20/03/2007

BA corpse: Best Fly Singapore Airlines

Amazing story: BA sat corpse in first class. We really need a ranking of which airlines record the highest body count every year. 10 people out of 36 million isn't so bad for BA I suppose, unless you're one of the the 10 of course, and, as the story fails to cover properly, it must be a terrible time for the accompanying family.

The conclusion must be that BA needs to look at its procedures a little more carefully. If such incidents are so common then they need to have some kind of action in place – there are places on airliners to put bodies I'm sure and Singapore Airlines introduction of 'corpse cupboards' shows it. But as for the other passengers, while distressing, surely it's just a case of common courtosy to quietly inform them of the situation.

18/03/2007

MM

MM is a pretty common abbreviation. The Acronym Finder has 200 definitions and Wikipedia has thirty-nine. It can mean everything from Millimetre to small American sweets that are rumoured to cure impotence if you eat the green ones. It also means Minister Mentor in Singapore – the title now given to Lee Kuan Yew. LKY is founder of modern Singapore and the man responsible for a quality of life, standard of living, and freedom of speech way, way above anything Japan has to offer – despite a lot of criticism here and there, Singapore has a lot to be grateful for I think.
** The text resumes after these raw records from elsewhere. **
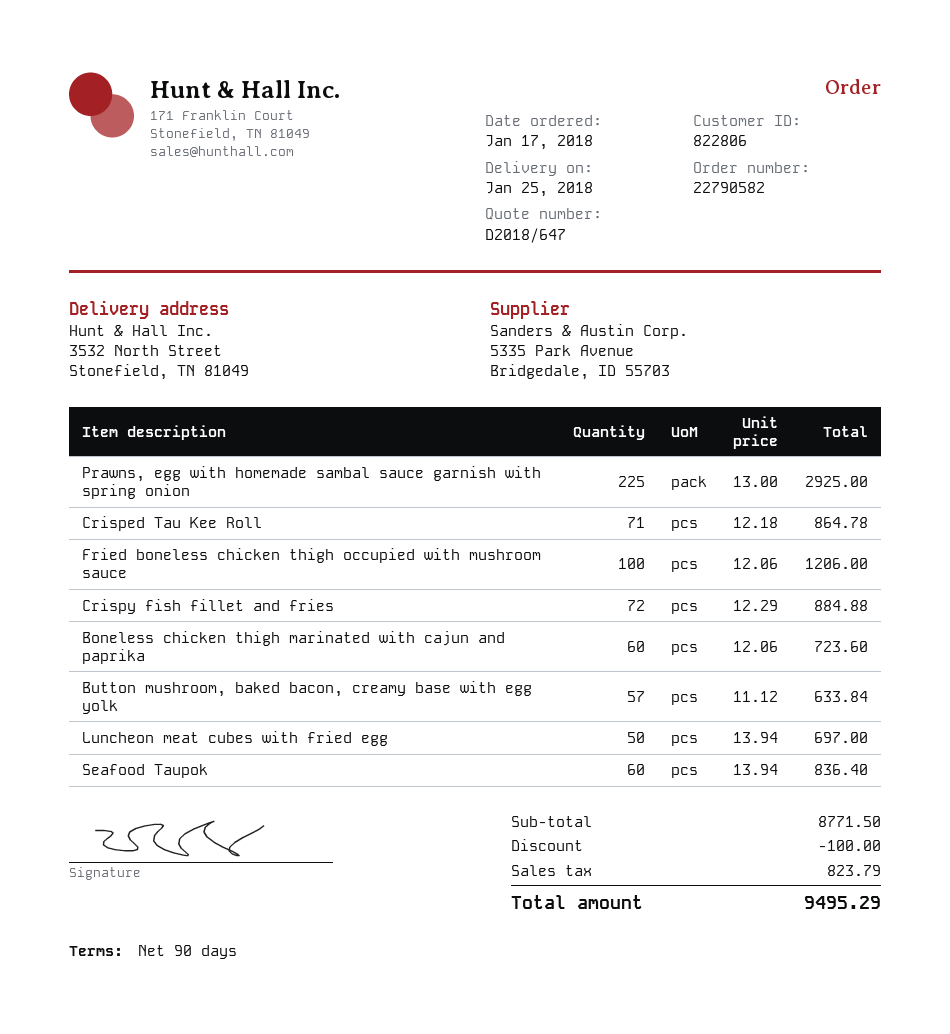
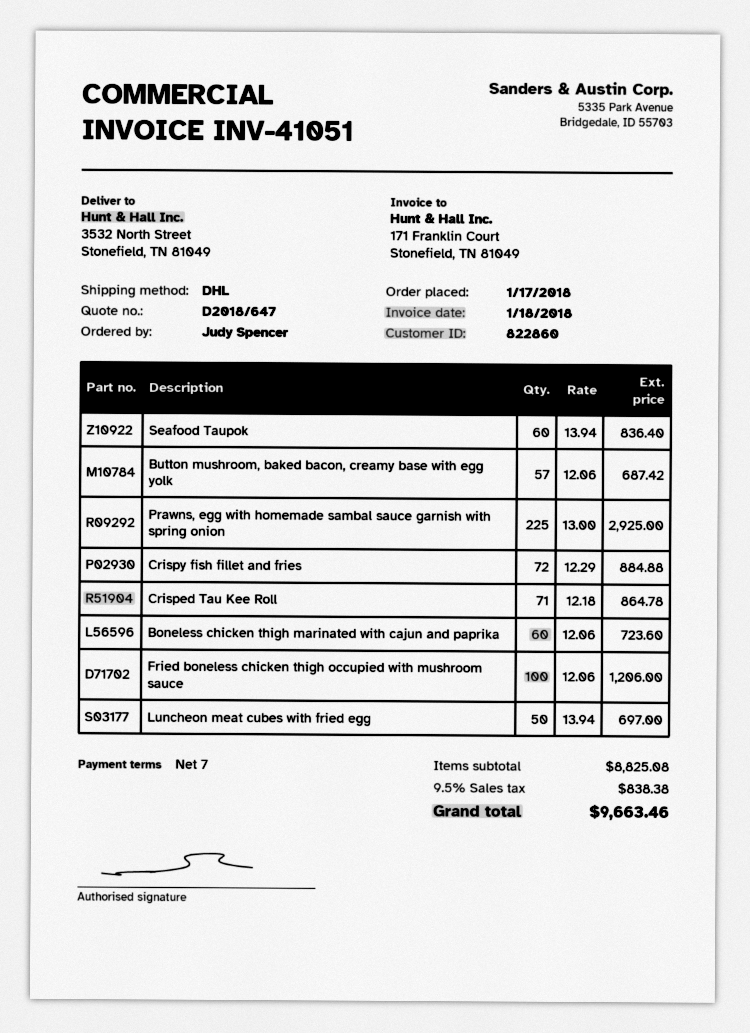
payment terms: 90 days -> 7 days
customer number: 822806 -> 822860
Button mushroom, baked bacon, creamy base with egg yolk: 57 x 11.12 = 633.84 -> 57 x 12.06 = 687.42
subtotal: 8771.50 -> 8825.08
discount: 100.00 -> none
tax: 823.79 -> 838.38
total: 9495.29 -> 9663.46

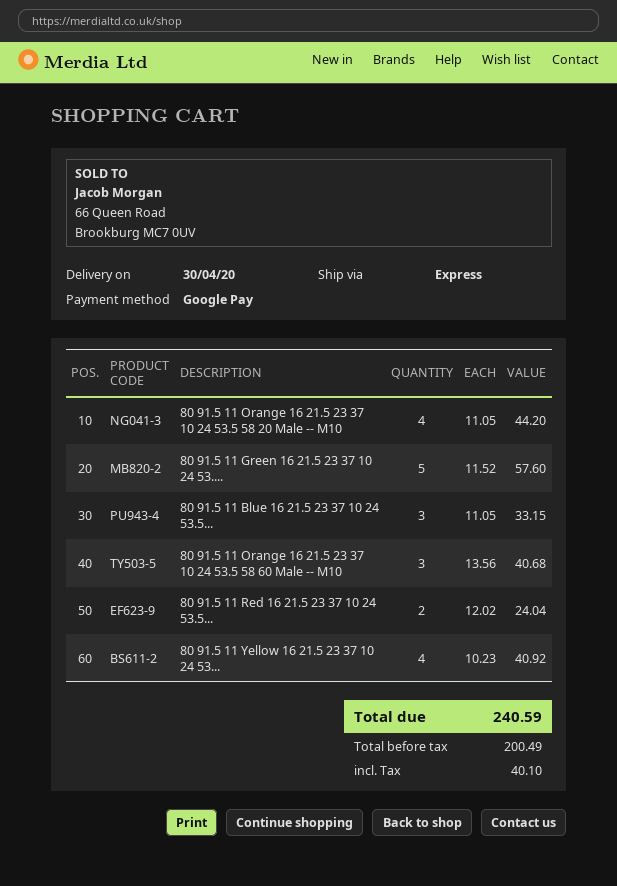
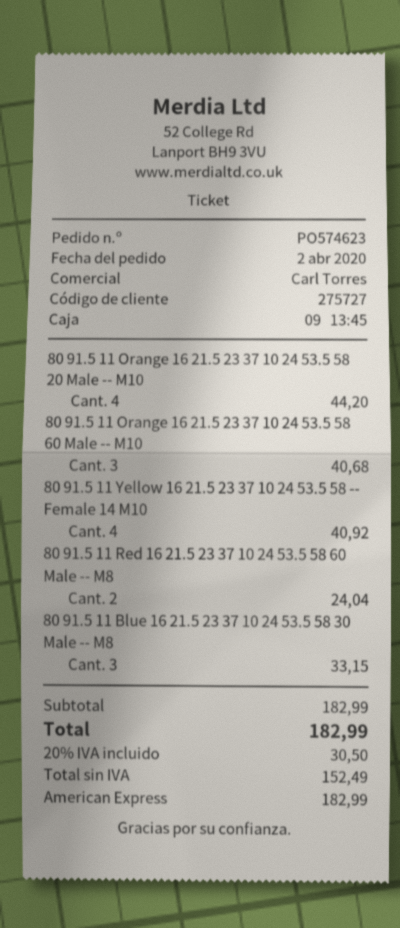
payment method: Google Pay -> American Express
80 91.5 11 Green 16 21.5 23 37 10 24 53....: 5 for 57.60 -> none
net: 200.49 -> 152.49
tax: 40.10 -> 30.50
total: 240.59 -> 182.99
I now have a new meaning: Meaningless Meeting. It doesn't take 20 years to realise that the MM is a key aspect of working and even living in Japan. Most MM take place not for goals or actions, but generally for information dispersion, consensus building (although 'consensus enforcement' is probably more accurate as there's few organisations here that aren't squarely run from the top down despite much hype to the contrary), and peer pressure. The only reason to go that I can work out is that everyone else does – probably the most common reason that anything happens in Japan. At a typical MM, only about 1 in 10 of the participants will actually speak. Time allotted varies, but is never less than 90 minutes and often much longer, with the time required unrelated to the time allotted. If the meeting is 90 minutes, it will damn well last 90 minutes even if there's only one item on the vague, equally meaningless agenda.

The agenda is a dangerous and problematic thing. Once an item is on there, it has to be completed. After the usual 60+ minutes it takes to review contents of other meetings (the information dispersion part that assumes other participants can't simply read the notes themselves but need them to be read out), there are usually a small number of discussion items. In every single case, the item for discussion is pre-decided and the sole aim is to put participants in the position of being unable to disagree later, "because you were there when it was decided". Objections are either quashed or ignored – although, as diagreeing would be 'anti-consensus' such comments are few and far between.

So why attend? Because it's one of the few tasks that are actually part of the job description. Even teaching duties come secondary to such MMs. It is our duty to attend these meetings. I knew one American professor who, after 20 years in Japan, had learned just one phrase, "Boku ha iken nashi" or 'I have no opinion'. Even this he wasn't required to practice very much in the meetings themselves and he spent his time, usually in blissful ignorance of what was happening around him, writing really quite good short stories. In the past 17 years, I have attended on average two two-hour meetings of this kind per week. That's 1,700 hours of meetings during which time I've probably been called upon to actually speak about twice. 1,700 hours is a whole year of work – much more in some countries.

Did I mention I might have been here too long?